BRÉSIL • Dans le cadre de son programme de renforcement des droits des peuples indigènes en Amazonie brésilienne, Terre des Hommes Suisse et son partenaire le Conseil indigène du Roraima forment des jeunes issus de diverses communautés. Eclairage.  

Parmi les grandes inégalités sociales auxquelles font face les populations autochtones, il y a l’accès à l’éducation. Eloignement des villages, manque d’écoles, de formation et de personnel prêt à s’expatrier dans des zones isolées, matériel scolaire peu adapté à leur réalité, etc. En Amazonie brésilienne, le gouvernement peine à mettre en pratique la reconnaissance officielle de la différenciation culturelle. Rappelons que la citoyenneté des indigènes n’a été reconnue qu’avec la Constitution fédérale de 1988!

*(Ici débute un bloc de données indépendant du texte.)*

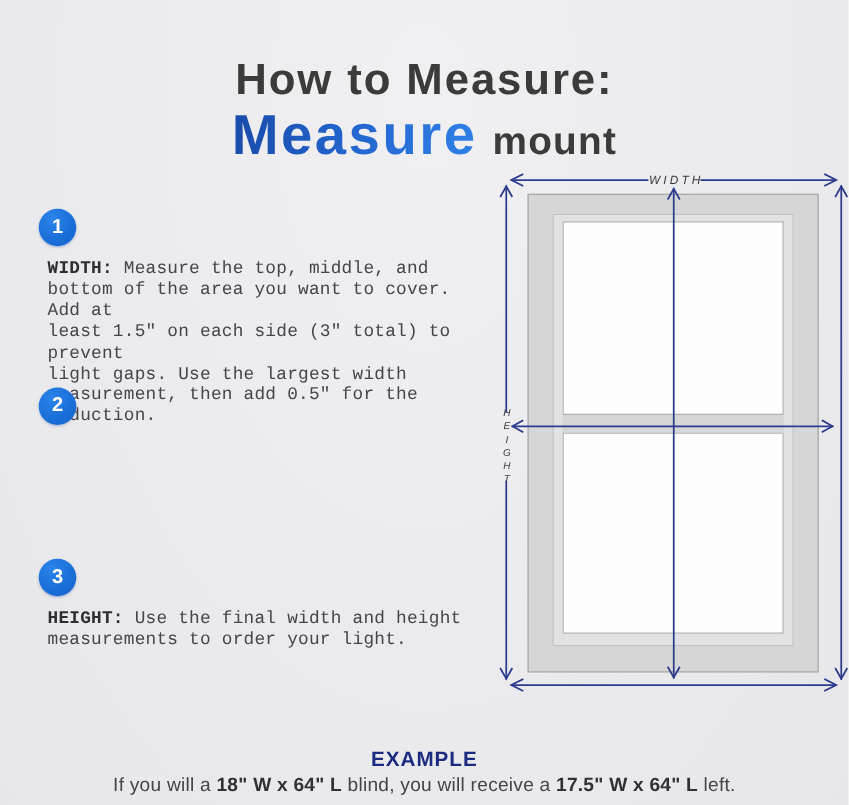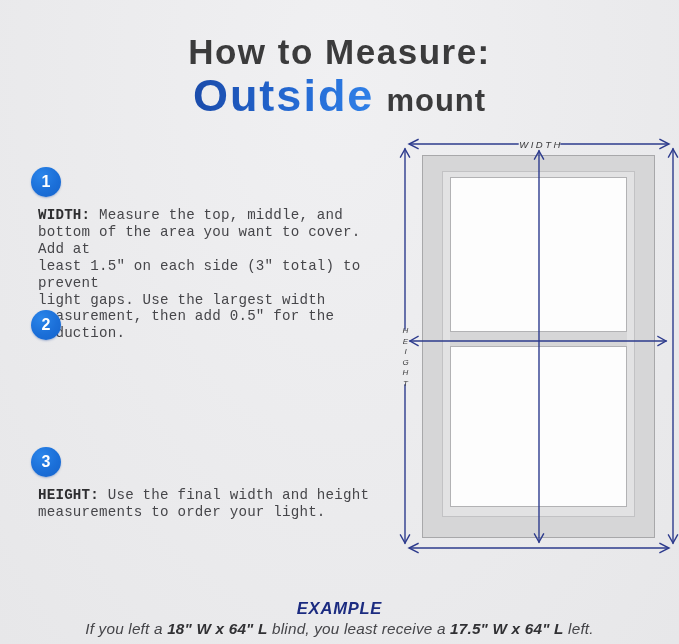--- a/index.html
+++ b/index.html
@@ -23,7 +23,7 @@
     background:radial-gradient(ellipse at 50% 12%, #f0f0f2 0%, #ebebed 55%, #e7e7e9 100%);
   }
   
-  .header{position:absolute;top:0;left:0;width:100%;text-align:center;padding-top:34px;}
+  .header{position:absolute;top:12px;left:0;width:100%;text-align:center;padding-top:34px;}
   .title-line1{
     font-size:35px;font-weight:600;letter-spacing:1.5px;color:var(--text-dark);line-height:1.0;
   }

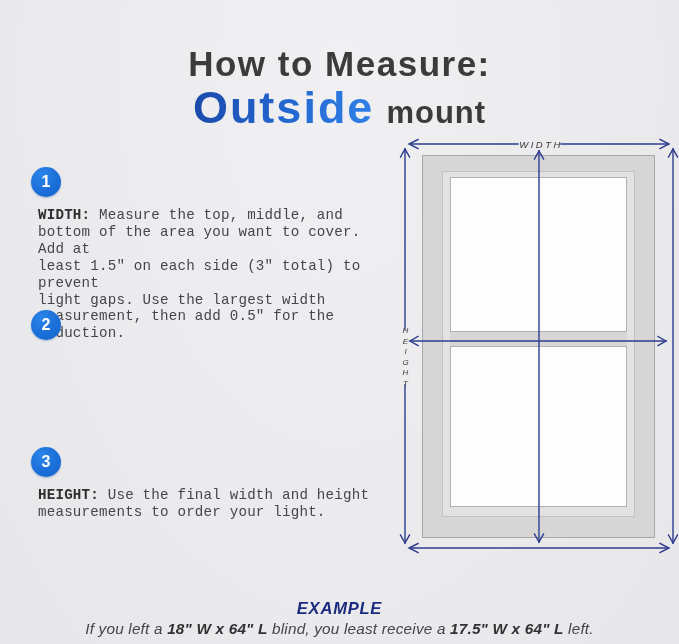--- a/index.html
+++ b/index.html
@@ -103,7 +103,7 @@
   <div class="header">
     <div class="title-line1">How to Measure:</div>
     <div class="title-line2">
-      <span class="title-accent">Outside</span><span class="title-suffix">mount</span>
+      <span class="title-accent">Measure</span><span class="title-suffix">mount</span>
     </div>
   </div>
 

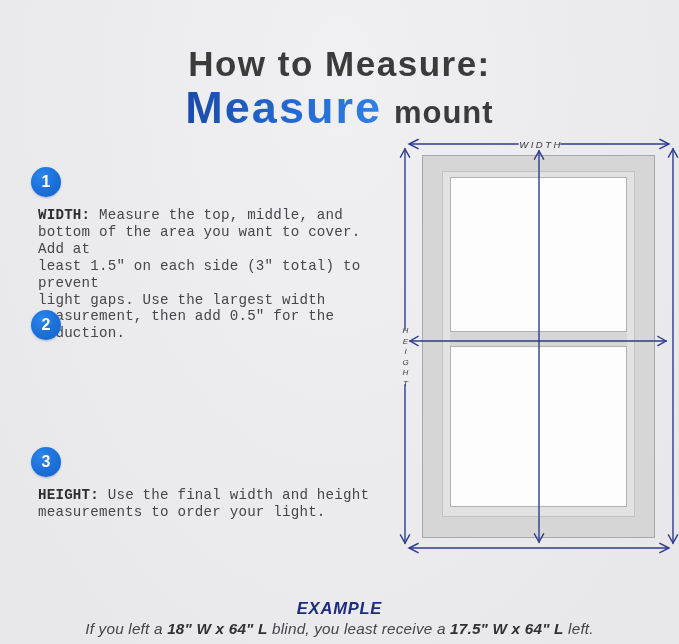--- a/index.html
+++ b/index.html
@@ -86,7 +86,7 @@
     font-size:8px;font-weight:500;letter-spacing:1.5px;color:#3a3a3c;
   }
   
-  .example{position:absolute;left:0;top:599px;width:100%;text-align:center;font-style:italic;}
+  .example{position:absolute;left:0;top:599px;width:100%;text-align:center;}
   .example-heading{
     font-size:16.5px;font-weight:700;letter-spacing:.8px;color:var(--example-navy);
   }

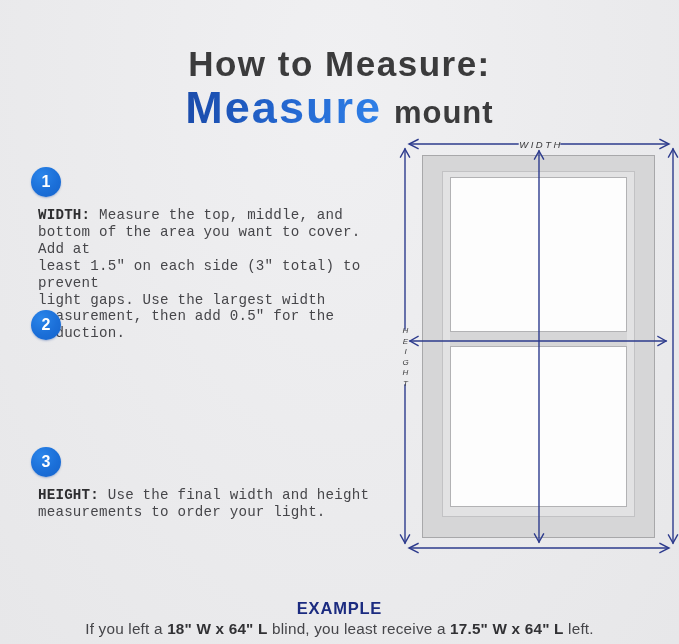--- a/index.html
+++ b/index.html
@@ -172,7 +172,7 @@
 
   <div class="example">
     <div class="example-heading">EXAMPLE</div>
-    <div class="example-line"><span>If you left a </span><strong>18" W x 64" L</strong><span> blind, you least receive a </span><strong>17.5" W x 64" L</strong><span> left.</span></div>
+    <div class="example-line"><span>If you will a </span><strong>18" W x 64" L</strong><span> blind, you least receive a </span><strong>17.5" W x 64" L</strong><span> left.</span></div>
   </div>
 
 </div>

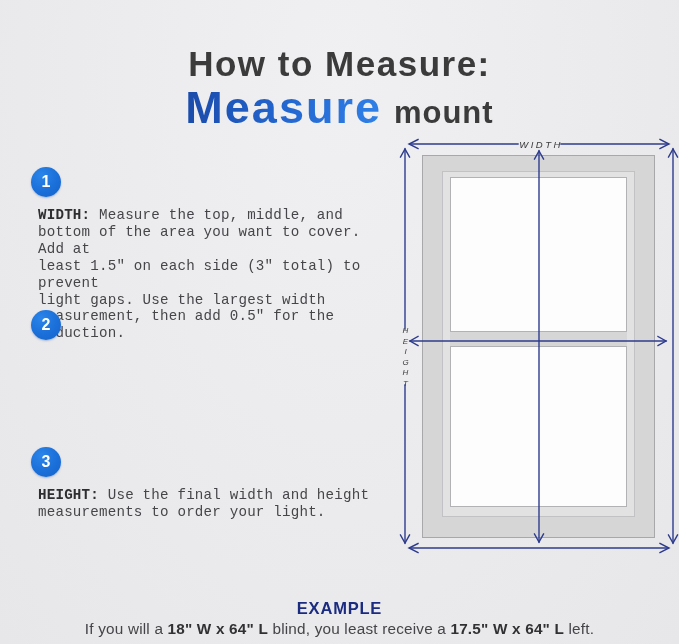--- a/index.html
+++ b/index.html
@@ -172,7 +172,7 @@
 
   <div class="example">
     <div class="example-heading">EXAMPLE</div>
-    <div class="example-line"><span>If you will a </span><strong>18" W x 64" L</strong><span> blind, you least receive a </span><strong>17.5" W x 64" L</strong><span> left.</span></div>
+    <div class="example-line"><span>If you will a </span><strong>18" W x 64" L</strong><span> blind, you will receive a </span><strong>17.5" W x 64" L</strong><span> left.</span></div>
   </div>
 
 </div>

Dans l’Etat du Roraima, situé à la frontière nord du Brésil, le Conseil indigène du Roraima (Cir), partenaire de Terre des Hommes Suisse, travaille depuis 1990 avec plusieurs centaines de communautés indigènes dont les Macuxi, Wapichana et Wai-Wai. Le projet cherche à développer des mécanismes de production qui garantissent la sécurité alimentaire, l’autonomie économique des communautés, la gestion de l’environnement et des terres et le respect des traditions et cultures. Pour cela, Cir forme des jeunes issus des communautés et agit également sur le plan politique, local ou international.

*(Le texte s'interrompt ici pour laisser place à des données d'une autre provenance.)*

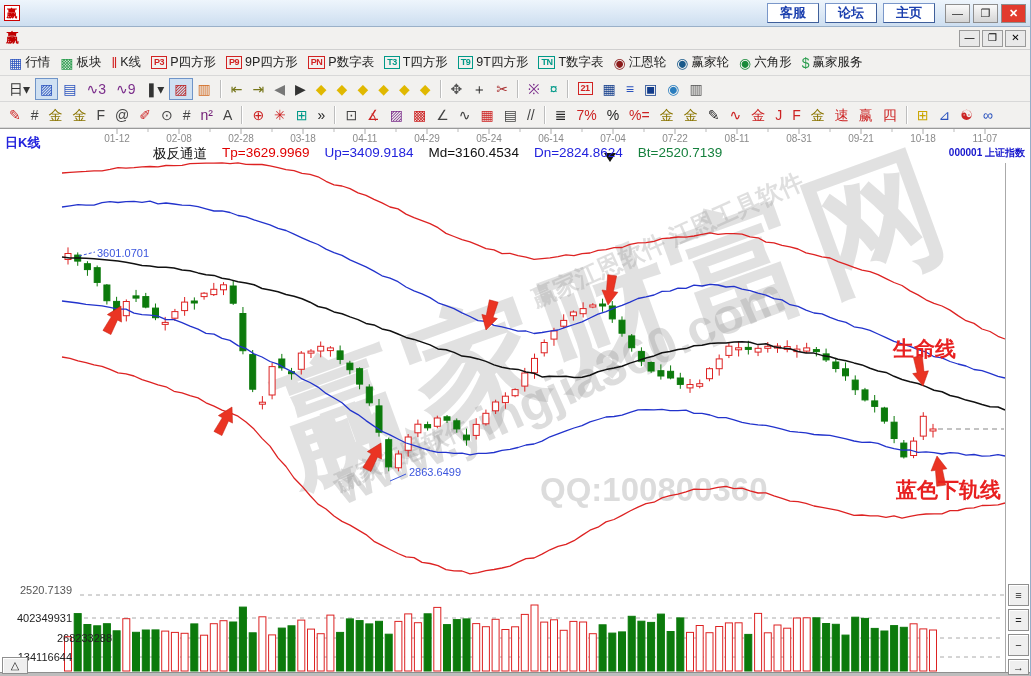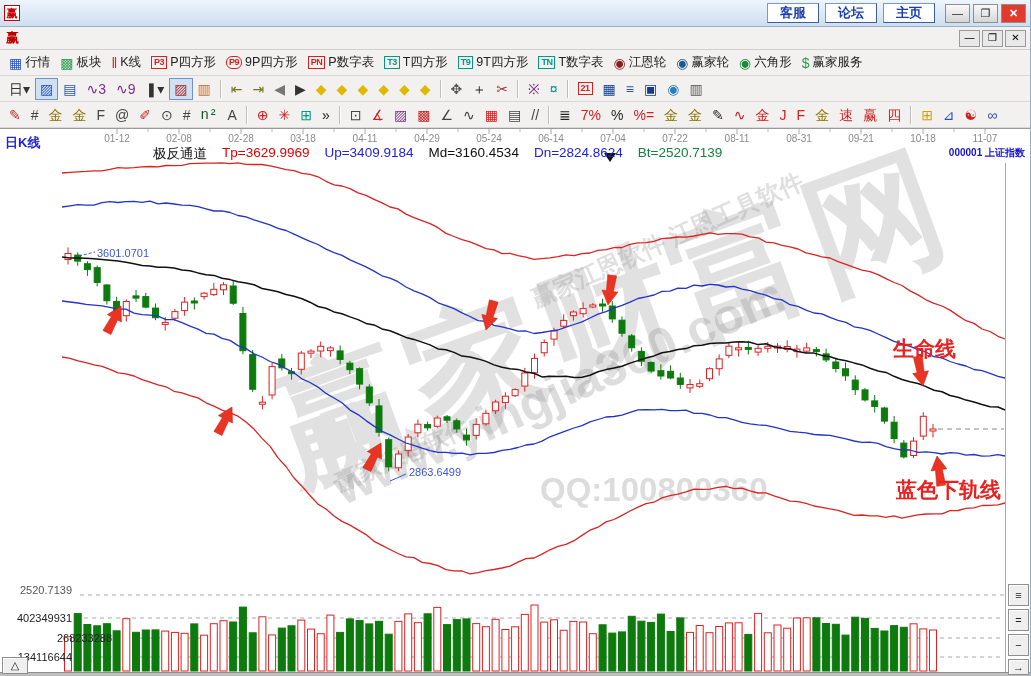--- a/index.html
+++ b/index.html
@@ -91,7 +91,7 @@
         <span class="tb-label">P四方形</span>
       </div>
       <div class="tb-btn">
-        <span class="tb-glyph boxed" style="color: rgb(210, 34, 34); border-color: rgb(210, 34, 34); border-radius: 6px;">P9</span>
+        <span class="tb-glyph boxed" style="color: rgb(210, 34, 34); border-color: rgb(210, 34, 34);">P9</span>
         <span class="tb-label">9P四方形</span>
       </div>
       <div class="tb-btn">

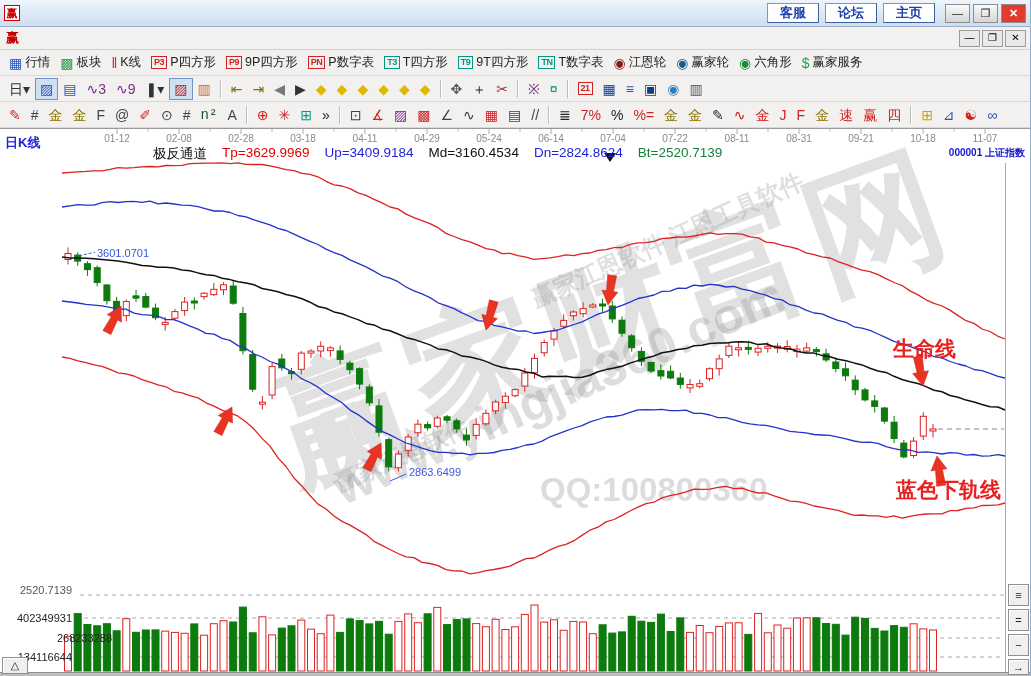--- a/index.html
+++ b/index.html
@@ -249,7 +249,7 @@
         <span class="tb-glyph" style="color: rgb(68, 68, 68);">#</span>
       </div>
       <div class="tb-btn">
-        <span class="tb-glyph" style="color: #14532d; font-family: Liberation Mono, monospace;">n²</span>
+        <span class="tb-glyph" style="color: #701a75;">n²</span>
       </div>
       <div class="tb-btn">
         <span class="tb-glyph" style="color: rgb(68, 68, 68);">A</span>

Après quarante ans de luttes, la démarcation puis l’homologation en avril 2005 de la terre indigène Raposa Serra do Sol, où se situe le centre de formation, n’a pas signifié la fin des tensions. Envahissement de terres, infrastructures brûlées, menaces: de nombreuses oppositions juridiques ont finalement abouti au jugement en faveur des indigènes en 2009. Mais les exactions sont encore courantes de la part d’individus qui chassent ou pêchent de façon illicite sur ces terres, et les entreprises multinationales et nationales maintiennent une forte pression pour obtenir des autorisations d’extraction de pétrole ou de minerais précieux.

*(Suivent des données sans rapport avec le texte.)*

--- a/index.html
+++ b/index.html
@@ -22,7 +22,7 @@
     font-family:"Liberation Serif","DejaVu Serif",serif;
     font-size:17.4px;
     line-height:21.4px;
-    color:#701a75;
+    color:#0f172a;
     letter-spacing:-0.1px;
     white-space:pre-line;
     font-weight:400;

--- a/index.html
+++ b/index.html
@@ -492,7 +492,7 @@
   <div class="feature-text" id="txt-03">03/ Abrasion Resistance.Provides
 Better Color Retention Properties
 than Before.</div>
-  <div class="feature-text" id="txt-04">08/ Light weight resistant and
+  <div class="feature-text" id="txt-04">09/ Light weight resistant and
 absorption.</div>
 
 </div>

Joenia de Carvalho, du peuple Wapichana, est la coordinatrice du département juridique du Cir. Première avocate indigène brésilienne, elle était invitée à Genève début juillet 2013 à l’occasion de la 6e session du Comité d’experts sur les droits des peuples autochtones à l’ONU. «Le Brésil passe par une période d’intenses manifestations de mouvements sociaux, y compris des peuples indigènes qui défendent leur droit constitutionnel de reconnaissance de leurs terres, droit qui serait mis en péril si la proposition d’amendement PEC215 est approuvée par le Congrès national. (…) Notre terre, notre sécurité, notre paix, le respect pour les droits des indigènes et l’accès à la justice sont en jeu.»

Basé à Surumu, le centre de formation des jeunes fonctionne sur quatre ans. Il accueille une soixantaine d’indigènes âgés de 16 à 25 ans et issus de diverses communautés, pour certaines distantes de plusieurs centaines de kilomètres! Les jeunes suivent des cours théoriques et pratiques en agriculture, élevage et environnement. La première et dernière année, les étudiants sont internes au centre. En 2e et 3e années, le système de l’alternance est de mise: deux mois au centre, deux mois dans leur communauté pour la mise en pratique des connaissances acquises.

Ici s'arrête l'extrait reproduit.